The industry’s evolution to value-based care payment models has been a constant journey for many healthcare organizations for more than a decade. Healthcare providers across the wide spectrum of the field have been learning as they go, building on successes and failures. But when it comes to evaluating the industry’s progress so far, if you’ve seen one successful value-based care model, it just means you’ve seen one successful value-based model. That’s because some organizations, states and industry sectors are further along than their counterparts or have unique factors affecting these markets.
The movement toward value-based care and population health management, or community health management, is also incredibly local in its orientation. The ubiquitous bumper sticker phrase sums it up nicely: “Think globally, act locally.” With that in mind, CEOs should not only approach value-based care initiatives with the big picture in mind but also with an internal focus on what fits their organization’s unique characteristics such as size, location, culture and payer mix. Today’s healthcare CEOs also play a critical role in courageously leading their organizations into these new, vital frontiers.
A Multidimensional Work in Progress
Howard University Hospital is an academic training, urban hospital located on the campus of and owned by a historically black college and university. It is the only facility of
its kind in the United States. Howard also serves as the primary essential-access hospital in Washington, D.C.; approximately 75 percent of the district’s vulnerable population seeks care at Howard. With these distinctive attributes in mind, Howard has embarked on several value-based care and community health initiatives, including engaging in discussions with managed care organizations and configuring them to be more integrated so they can build the infrastructure needed to support these goals.
As an essential-access nonprofit hospital, Howard’s payer mix is primarily governmental, with over 85 percent comprising the traditional and managed care aspects of Medicaid and Medicare. Howard has begun to have conversations with local Medicaid MCOs about what they can do in partnership to reward and incentivize behavioral changes around how care is delivered and managed.
At the same time, Howard is striving to create a more integrated model between the operations side of the hospital and faculty side of the university’s College of Medicine. This will better position the institution to create the infrastructure needed to partner successfully with MCOs to implement value-based care models, including care delivery and treatment, and install reimbursement strategies and the appropriate technologies and analytical capabilities needed to support value-based care.
Howard is not as far along as other organizations in these initiatives. It continues to push forward with these goals while navigating a constant challenge for most organizations and especially for an academic training hospital: balancing mission while also generating a margin. Like other organizations, Howard is still figuring out how to succeed within an industry marked by changing payer dynamics while at the same time competing in today’s very competitive market. Indeed, these are multidimensional endeavors.
Needed: Courageous and Creative Leadership
These also are not endeavors for the meek. It will take creative leadership and courage to lead the movement to value-based care. In addition, the CEO can lead the journey to value-based care and population health in the following ways:
Coach, guide and set the culture. As goes the top of the organization, so goes the rest of the organization when it comes to introducing and supporting new organizational initiatives. The CEO—along with the board of trustees—must play an intimate role in modeling the organization’s vision and setting expectations for desired outcomes. When organizations move into unknown and uncomfortable areas, it is the CEO who must create space within the organization for courageous leadership.
Once an organization starts down the path to value-based care it is the CEO’s role to keep the momentum going. It is the CEO who must drive the organization forward—to coach and guide and model for staff the confidence that the organization is heading in the direction it needs to survive, thrive and serve the best interests of its community and patients. It is the CEO who has to stand up and say, “This is important for us. It’s important for our community, and we’re going to persevere through it.”
Recruit physician champions. These initiatives will not succeed without buy-in from physicians. This is inclusive, not exclusive work, and it requires collaborative partnerships. Clinicians must be involved intimately in value-based care and community health strategies, including their leadership, and it is the CEO’s role to invite them.
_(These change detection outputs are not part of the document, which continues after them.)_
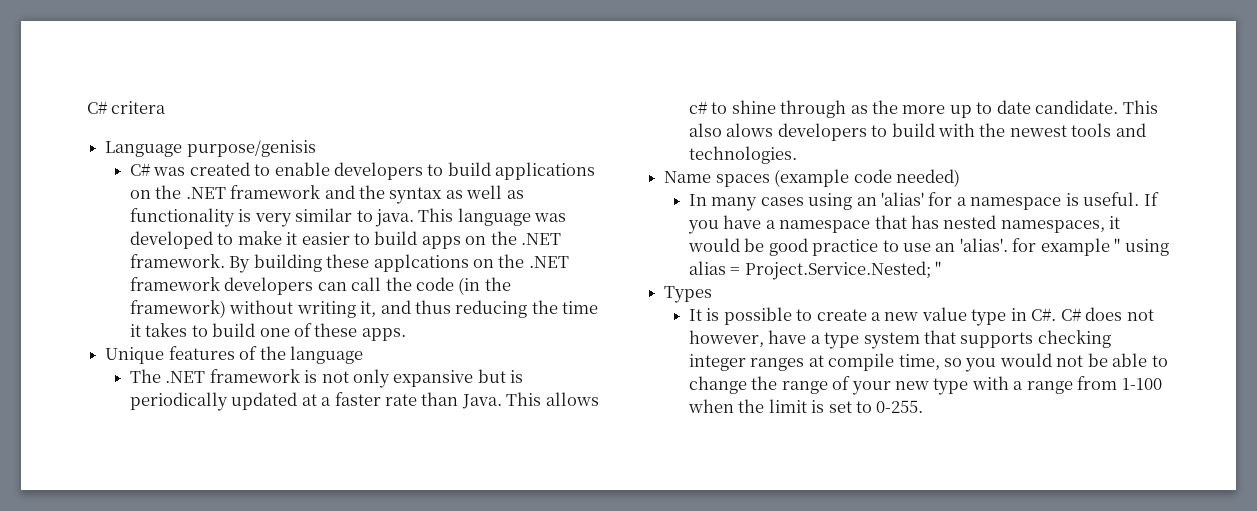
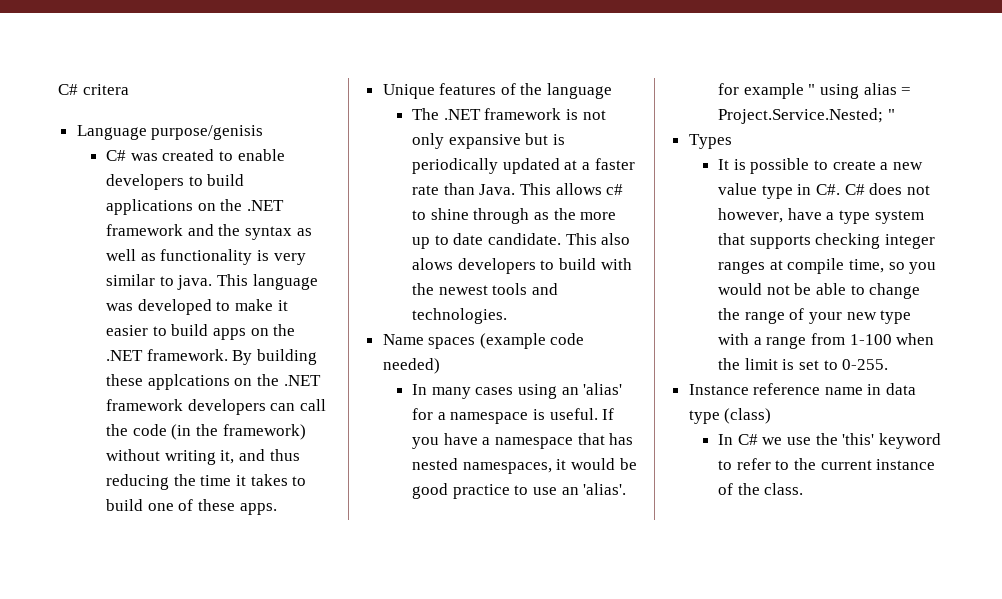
(924, 406) none -> [688,383,917,395] [688,408,772,424] [718,433,941,449] [718,458,936,470] [718,483,804,495] // Instance reference name in data type (class) // In C# we use the 'this' keyword to refer to the current instance of the class.

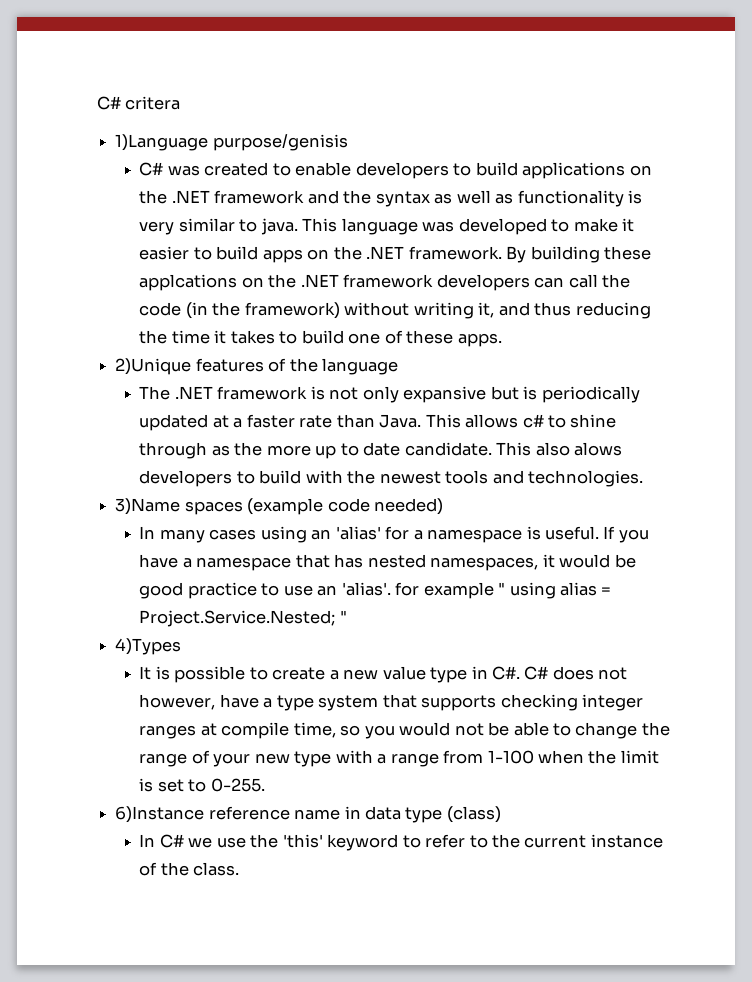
[76,125,147,140] Language -> [115,134,209,151] 1)Language
[382,84,435,99] Unique -> [115,358,192,375] 2)Unique
[382,334,424,345] Name -> [115,498,181,515] 3)Name
[688,134,732,149] Types -> [115,638,182,655] 4)Types
[688,384,749,395] Instance -> [115,806,205,823] 6)Instance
Build a team. Leading today’s healthcare organizations into a new era may require different expertise and fresh perspectives. A CEO needs to build an appropriate team to lead and support the move to value-based care and population health management. This team might require nontraditional or new leadership roles, and existing leadership teams may need to be reconfigured to support this work.
Whether an organization is in an urban or rural area, value-based care is not going away. The movement toward these models is going to come in some way, shape or form because consumers, payers and the market all are demanding it to improve patient care and satisfaction and control escalating costs.
No matter where organizations are on their journeys to value-based care, CEOs must focus their teams, dedicate resources, recruit the needed expertise and seek out the unique industry partnerships that will help them succeed with these initiatives. CEOs can’t shy away from this challenge. They must grab it and go.